Твоя забота – избавлять от страданий, а не причинять их… Что? Рассказ как раз и поможет избавиться от страданий? Хм, maybe – однако я как – то сомневаюсь. В соседней палате спят родители, которые соревнуются друг с другом в ненависти ко мне. Рядом на отдельном кресле спит кот, который соревнуется с самим собой в количестве съеденного корма. Забавно – он, очевидно, тоже подсел.
Давай посмотрим в окно, Сестра Морфин? Прислонимся к стеклу, прочувствуем его безнадежный холод – лед стали, вонзающейся в нашу истерзанную плоть. Что? Да, у тебя нет плоти, совсем забыл. Но ты же любишь летать. Так лети. Лети вместе со мной над ржавыми крышами домов города, пожирающего своих детей. Поднимайся выше, опускаясь на самое дно. Раздражай своим видом, дразни, провоцируй, кидай злость прямо в лицо, распространяй флюиды разрушения повсюду, разъедай цинизмом любые связи, привязанности, ценности. Только не останавливайся до самого конца, будь умницей. Да, детка…

2.

Измученная асфальтовая лента тянется похмельным сном престарелого хиппи сквозь стодолларовую зелень убивающих наповал медвежьих углов. По ней мчится внедорожник – наглый, уверенный, спортивный, как новый ученик в классе, обаятельный раскованный мажор, наводящий панику на девчонок и учителей. В салоне мужчина, женщина средних лет, сохраняющая накипь красоты, осанку балерины в сочетании с добрым, но немного безразличным взглядом из – под слегка припухших век, скрытых очками, тонкая оправа говорит о ее статусе больше, чем автомобиль, руль которого угрюмо сжимает муж слегка побитой жизнью балерины – обладатель харизмы бельгийского крестьянина (ну или, на худой конец, крепкого советского управленца). Маленькие глаза, карикатурные при его габаритах, устремлены вдаль – если копнуть глубже, можно заметить, что он напряжен больше обычного. Паника прячется подлым перебежчиком в колодце стальной маскулинности. Он одновременно и хочет доехать, и мечтает развернуться, забыть кошмарный сон последнего месяца, отбросить, растоптать, затушить… Вместе со страхом залегает усталость, нежно обнимает за каменные плечи тверского исполина, хозяина магазина охотничьих принадлежностей, тянет выпустить руль, призывает закончить прямо здесь, сейчас постылый карнавал. А ведь его боятся все волжские бандиты! Он и сам – гангстер, в одиночку ходящий на медведя. Но на этот раз его противник куда как более опасный и непредсказуемый. Впрочем, стоп. Диагноз пока не подтвержден и, возможно, они вернутся из Москвы уже через два дня и смогут последний раз выехать на природу. Неспешный разговор о делах под аккомпанемент струящейся по маленьким рюмочкам спасительной белой влаги. Или коричневой – надежда на Леху, он обещал достать хороший крымский. Привычные мысли пугают призраки усталости – они испаряются, совсем, как ты иной, раз, моя изменчивая Сестра! Мужчина окончательно просыпается, глядит в окошко на сидящую сзади белокурую девушку и ободряюще улыбается ей ровными зубами людоеда.
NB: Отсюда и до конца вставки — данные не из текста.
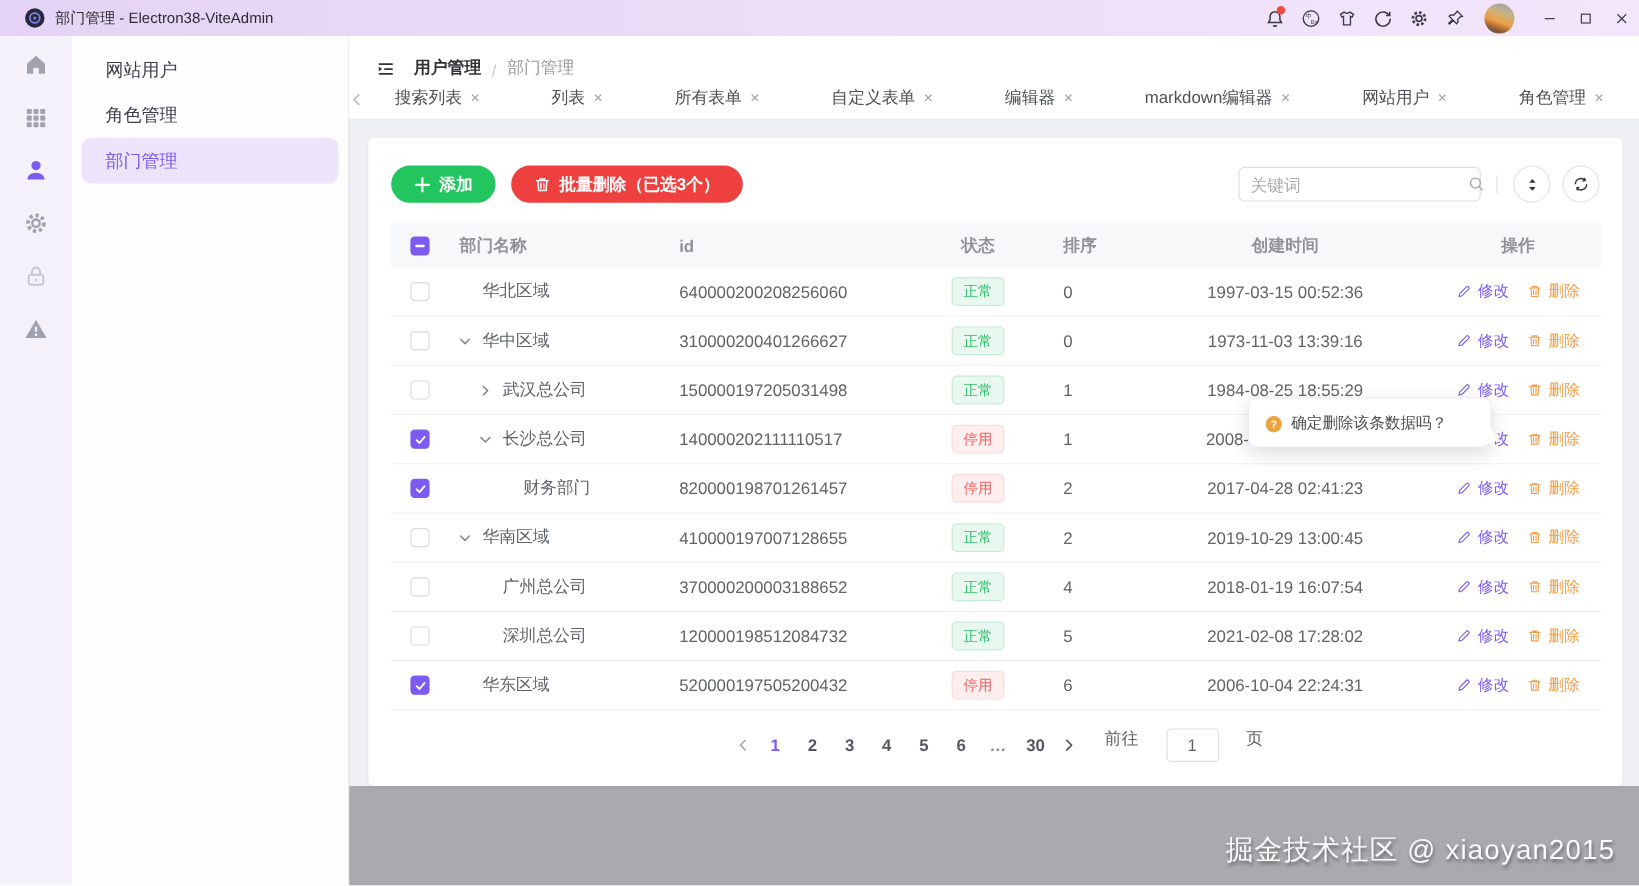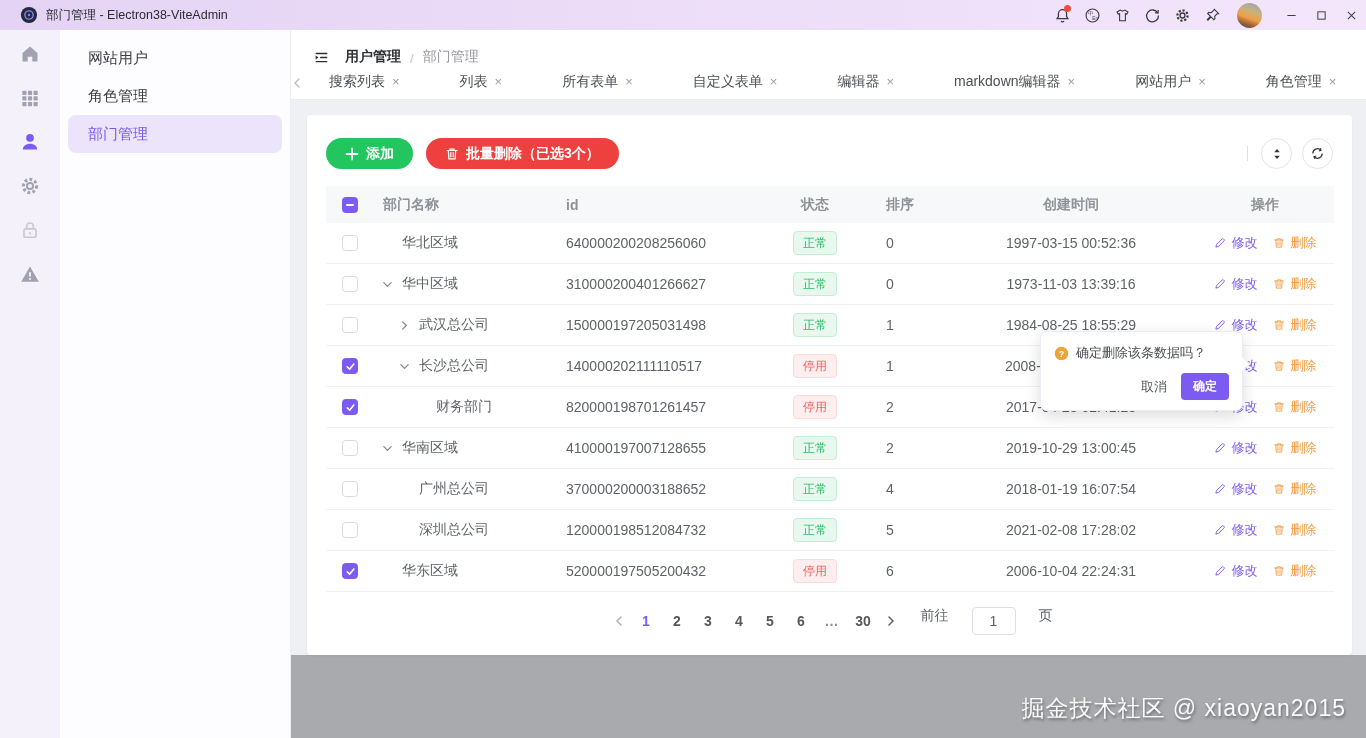"关键词" div.search-box { html: none -> <div> <input> <span> <svg> <circle></circle> <path></path> </svg> </span> </div> }
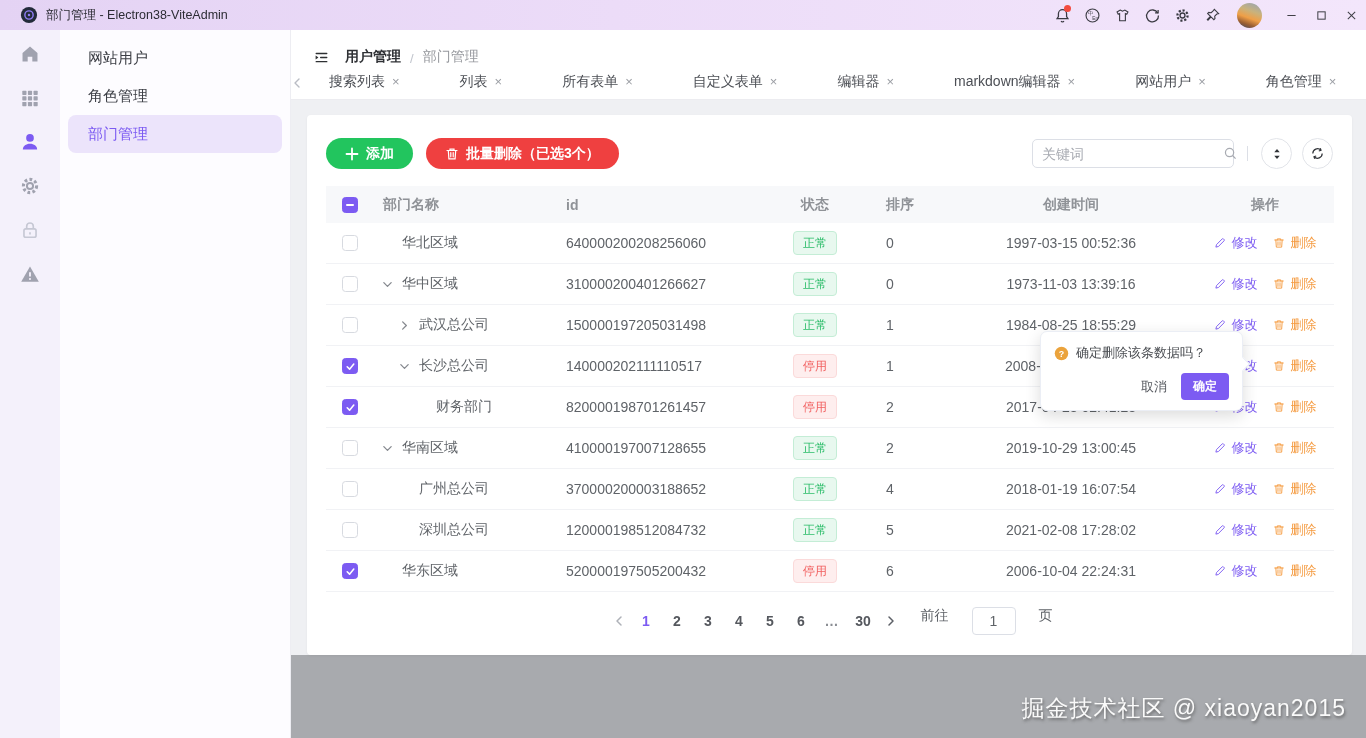"取消" div.pop-btns { html: <div> <span>取消</span> <button>确定</button> </div> -> none }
  Дочь Мясника (а на заднем сидении едет именно она) капризно скучает, изредка морщась от пульсирующей боли в левой ноге. Ракушки наушников прячутся напуганными детьми среди льна ее длинных тонких волос. Надменные губы намеренно – ярко и вульгарно накрашены кровью. Да, конечно, считайте меня еще одной провинциалкой, одиозные червячки щедро удобренных навозом тщеславия многоэтажных грядок. Мои ресницы готовы наивно аплодировать вашим плоским шуткам. Готовы ли вы проглотить мою кажущуюся невинность и неопытность, не подавившись, как наживку? Не будет ли вам страшно, когда я повернусь своим настоящим ликом – ликом северной Мадонны, хозяйки Малахитовой горы, обольстительной Медузы волжских прерий? Лучше застрахуйте собственные норки, несмышленыши! Вот только бы вылечить ногу и закончить в грядущем мае школу. Узкие голубые джинсы сидят идеально, слегка похрустывая на сгибах. Глаза, отражающие битву Снежной Королевы с Белоснежкой, хитро прищурены, лукаво, через боль, смотрят на отца, ловя его улыбку, словно букет невесты среди распростертых жадных рук. Чересчур теплая даже для конца ноября курточка обнимает нежней самого опытного любовника. Кстати, о любовниках. Минутная слабость, рапидно проносится июнь, совместный душ с Мишей после целого дня по раскаленной сковородке – набережной, разразившимся катарсисом безумного дождя, эякулятом хлеставшего из набухших небес. Из сладкого морока вырывает повернувшаяся мама:
- У тебя все нормально?
До этого она, пользуясь тем, что дочь увлечена музыкой, тихо – тихо шелестела в таблетку смартфона, озабоченно хмурясь, собирая редкие морщинки на лбу.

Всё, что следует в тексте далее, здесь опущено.